Du lauréat 2021 du prix Acfas Urgel-Archambault, il y a également à apprendre tout un art de la transmission qui a plus à voir, celui-là, avec un « savoir-être chercheur », une autre manière d’être conducteur. Federico Rosei a développé en 2003 un cours original sur le développement professionnel du jeune chercheur. Il l’a d’abord donné à l’INRS sous forme de cours crédité. Suivi à l’époque par une vingtaine d’étudiants gradués, le cours a donné naissance, par la suite, au livre Survival Skills for Scientists. L’ouvrage et le cours procurent les outils et les conseils qui permettent au et à la jeune scientifique d’être, en cours de carrière, son propre agent, capable d’assumer une planification stratégique optimale.

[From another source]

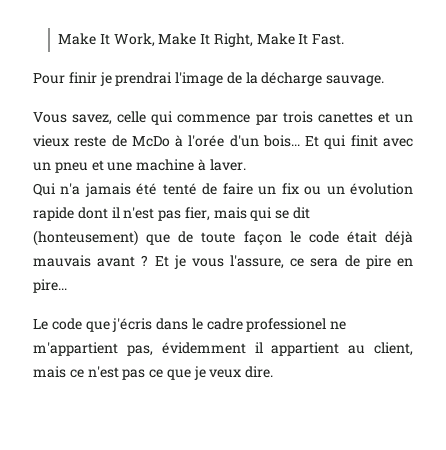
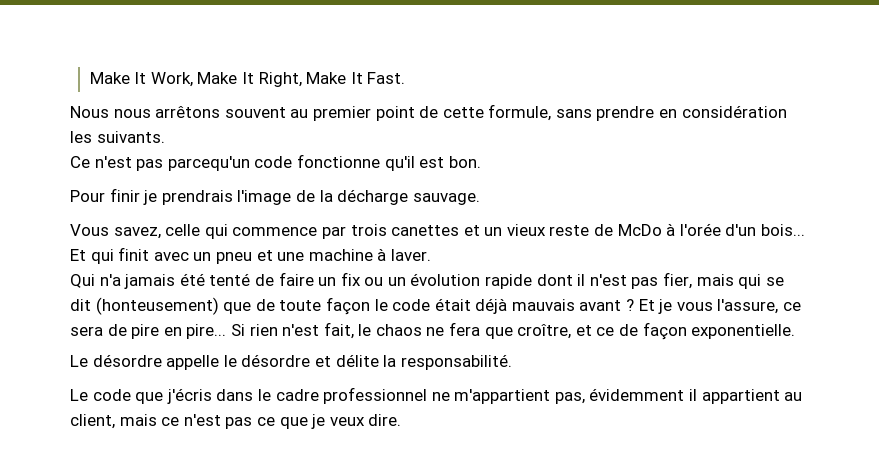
(345, 39) none -> [70,104,787,121] [70,131,165,143] [70,154,481,171] // Nous nous arrêtons souvent au premier point de cette formule, sans prendre en considération les suivants. // Ce n'est pas parcequ'un code fonctionne qu'il est bon.
[115,72,173,86] prendrai -> [161,190,233,205] prendrais
(67, 286) none -> [230,322,796,340] [70,354,512,370] Si rien n'est fait, le chaos ne fera que croître, et ce de façon exponentielle. // Le désordre appelle le désordre et délite la responsabilité.
[246,318,327,332] professionel -> [323,387,428,404] professionnel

Publié en 2006 chez Imperial College Press, une maison d’édition, formée à partir d'un partenariat entre l’Imperial College of Science, Technology and Medicine à Londres et la maison d'édition World Scientific, le livre a connu dès 2008 une traduction en japonais !
Federico Rosei a lancé en 2014 la Chaire de l’UNESCO sur les matériaux et technologies pour la conversion, l’économie et le stockage de l’énergie. Cette Chaire (la première et la seule de l’UNESCO à l’INRS, et une des 27 Chaires de l’UNESCO dans tout le Canada) a pour objectif d’augmenter la base de connaissances quant aux matériaux propres à servir les énergies renouvelables dans les pays du Sud. Le professeur a construit cette Chaire sous forme de réseaux comprenant une trentaine d’institutions dans vingt pays du Sud et plusieurs organisations d’appui dans le Nord. Il a réussi jusqu’à maintenant à développer une filière d’étudiant-e-s et de jeunes chercheur-se-s provenant de pays en partie francophones tels que l’Algérie, le Maroc et la Tunisie.
Qui plus est, il a déjà contribué à organiser plus de 120 événements scientifiques dans 30 pays, ce qui démontre un effort remarquable de transmission des connaissances dans son domaine partout dans le monde. Personne ne sera étonné d’apprendre que 29 de ses ancien-ne-s étudiant-e-s sont maintenant professeur-e-s dans 14 pays (incluant trois au Québec), que huit autres sont chercheur-se-s dans des laboratoires nationaux et une vingtaine sont chercheurs dans le secteur privé.